As the other contributor mentioned, the standard formula for the period (T) of a simple pendulum is

T = 2*pi*sqrt(L/g)

so the period is inversely proportional to the square root of acceleration 'g'. But for practical purposes (as implied by the question) we can replace 'g' with another value, the apparent acceleration due to gravity, 'ga'. This value also takes into account the rotational speed and the distance from the center of the gravitational mass

ga = GM/r**2 - (w**2)*cos(LAT)

where:

w = angular velocity of the earth's rotation

= 2*pi/(24*3600) [rad/s]

LAT = observer's latitude (0=equator, 90deg=pole)

G = universal gravitation constant

M, r = mass, radius of planet/satellite/star we are on

Thus, the period of a simple pendulum is inversely proportional to to the sqare root of 'ga'. And this value varies with latitude, mass and distance.

So then let's answer the questions!

a) as we increase the height from sea level, the radius increases, reducing the 'ga' and this increases the period, T

b) as we go to the pole, LAT = 90deg, and cos(LAT) goes to zero.
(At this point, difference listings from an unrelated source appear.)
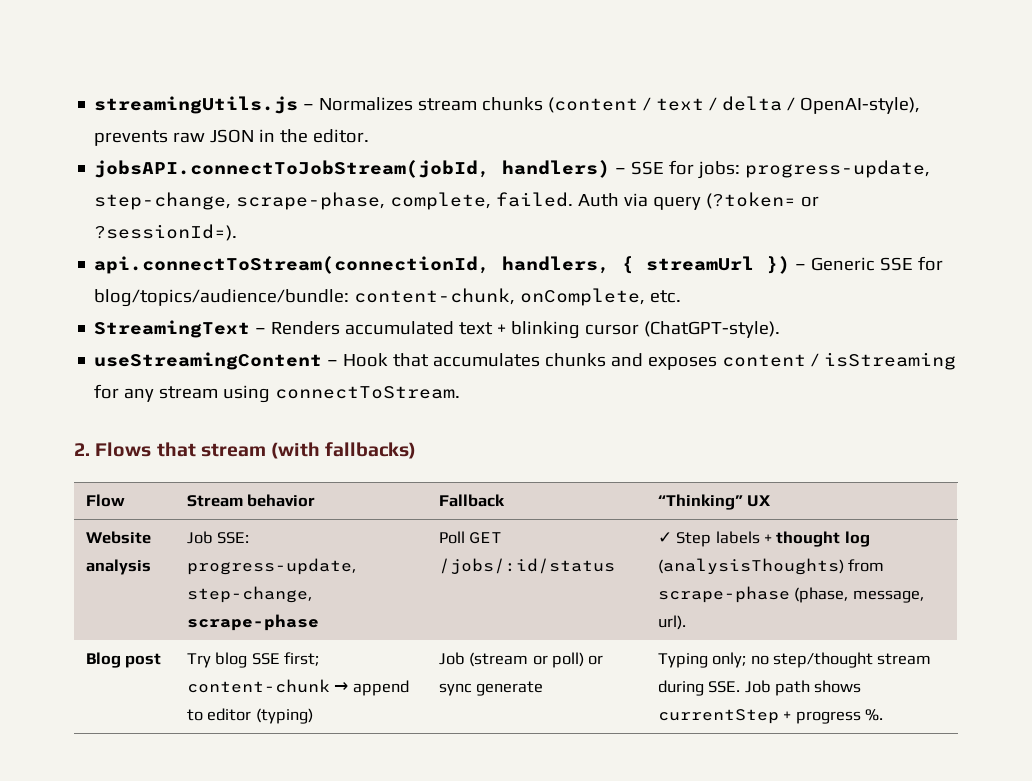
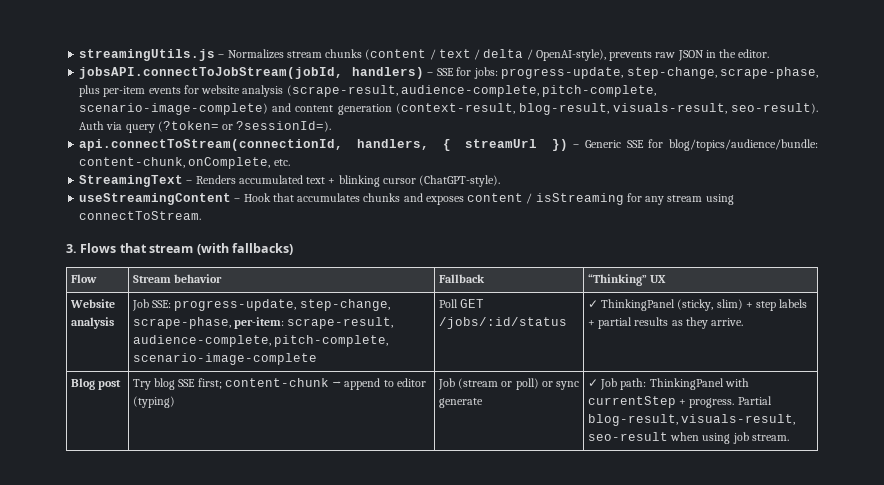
- jobsAPI.connectToJobStream(jobId, handlers) – SSE for jobs: progress-update, step-change, scrape-phase, complete, failed.
+ jobsAPI.connectToJobStream(jobId, handlers) – SSE for jobs: progress-update, step-change, scrape-phase, plus per-item events for website analysis (scrape-result, audience-complete, pitch-complete, scenario-image-complete) and content generation (context-result, blog-result, visuals-result, seo-result).
- 2. Flows that stream (with fallbacks)
+ 3. Flows that stream (with fallbacks)
- Website analysis | Job SSE: progress-update, step-change, scrape-phase | Poll GET /jobs/:id/status | ✓ Step labels + thought log (analysisThoughts) from scrape-phase (phase, message, url).
+ Website analysis | Job SSE: progress-update, step-change, scrape-phase, per-item: scrape-result, audience-complete, pitch-complete, scenario-image-complete | Poll GET /jobs/:id/status | ✓ ThinkingPanel (sticky, slim) + step labels + partial results as they arrive.
- Blog post | Try blog SSE first; content-chunk → append to editor (typing) | Job (stream or poll) or sync generate | Typing only; no step/thought stream during SSE. Job path shows currentStep + progress %.
+ Blog post | Try blog SSE first; content-chunk → append to editor (typing) | Job (stream or poll) or sync generate | ✓ Job path: ThinkingPanel with currentStep + progress. Partial blog-result, visuals-result, seo-result when using job stream.

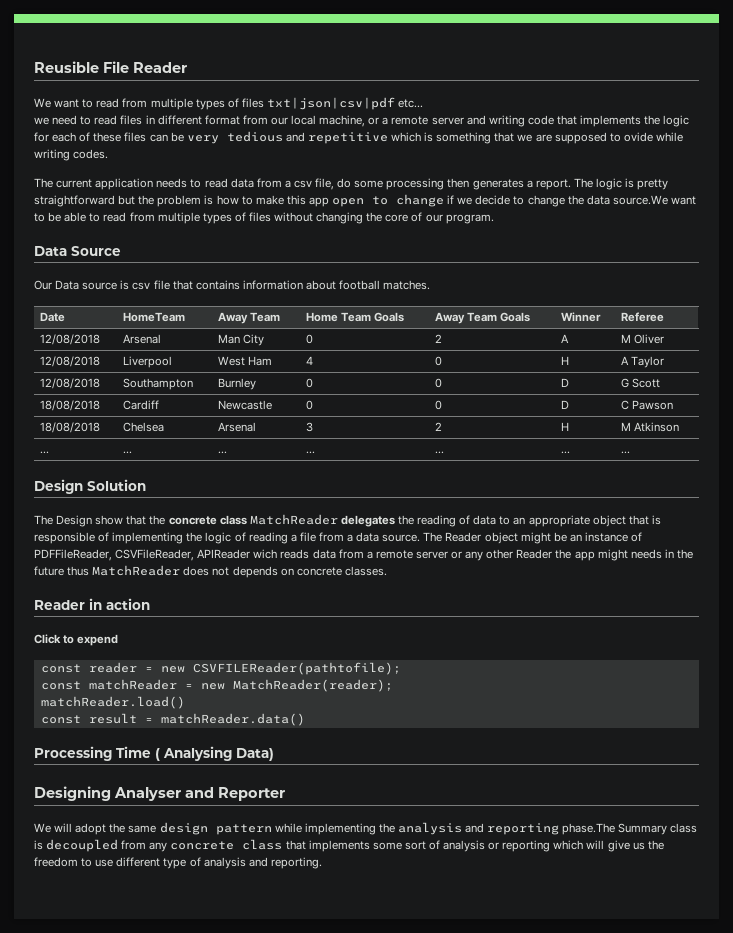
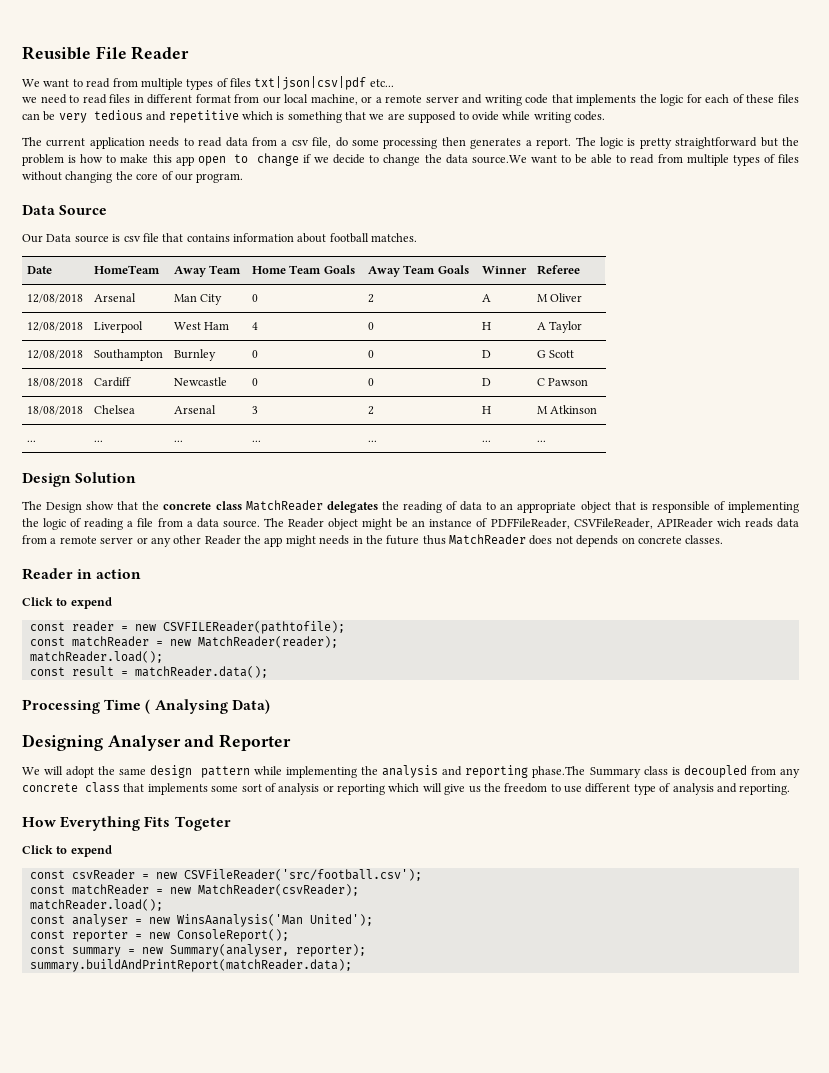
  const matchReader = new MatchReader(reader);
- matchReader.load()
+ matchReader.load();
- const result = matchReader.data()
+ const result = matchReader.data();
+ How Everything Fits Togeter
+ Click to expend
+ const csvReader = new CSVFileReader('src/football.csv');
+ const matchReader = new MatchReader(csvReader);
+ matchReader.load();
+ const analyser = new WinsAanalysis('Man United');
+ const reporter = new ConsoleReport();
+ const summary = new Summary(analyser, reporter);
+ summary.buildAndPrintReport(matchReader.data);

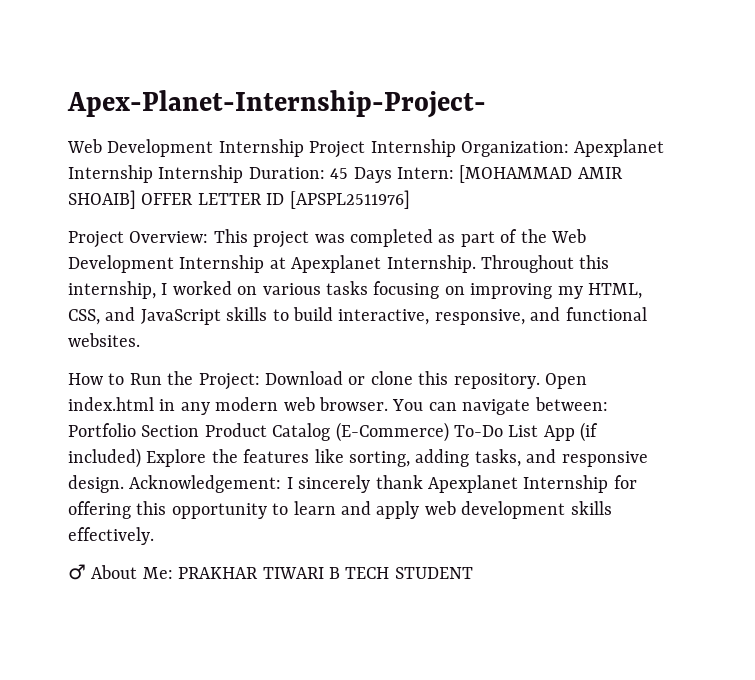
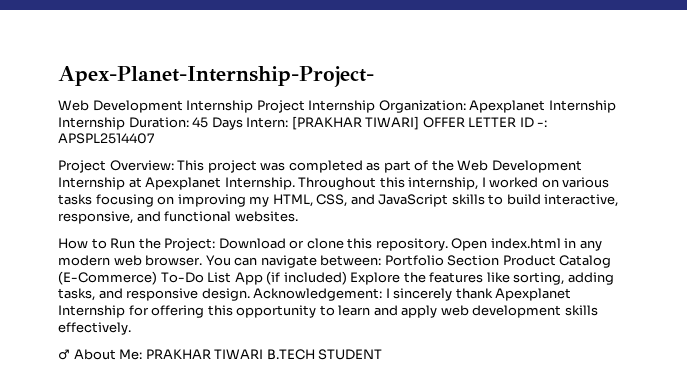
- Web Development Internship Project Internship Organization: Apexplanet Internship Internship Duration: 45 Days Intern: [MOHAMMAD AMIR SHOAIB] OFFER LETTER ID [APSPL2511976]
+ Web Development Internship Project Internship Organization: Apexplanet Internship Internship Duration: 45 Days Intern: [PRAKHAR TIWARI] OFFER LETTER ID -: APSPL2514407
- ♂ About Me: PRAKHAR TIWARI B TECH STUDENT
+ ♂ About Me: PRAKHAR TIWARI B.TECH STUDENT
We thus INCREASE 'ga' and decrease the period

c) at the equator, LAT = 0 and cos(LAT) = 1, so we have a minimum value for 'ga', this increases the period

d) on the moon, our rotational velocity is much less (1 rev per 27.3 days) and the M is much smaller, and the r is much smaller! We are told that the 'ga' will be about 1/6 of the Earth's value, so the period will increase.

e) Here the M is colossal, so if we could withstand the heat and gravitational forces, 'ga' is much larger, so period will decrease.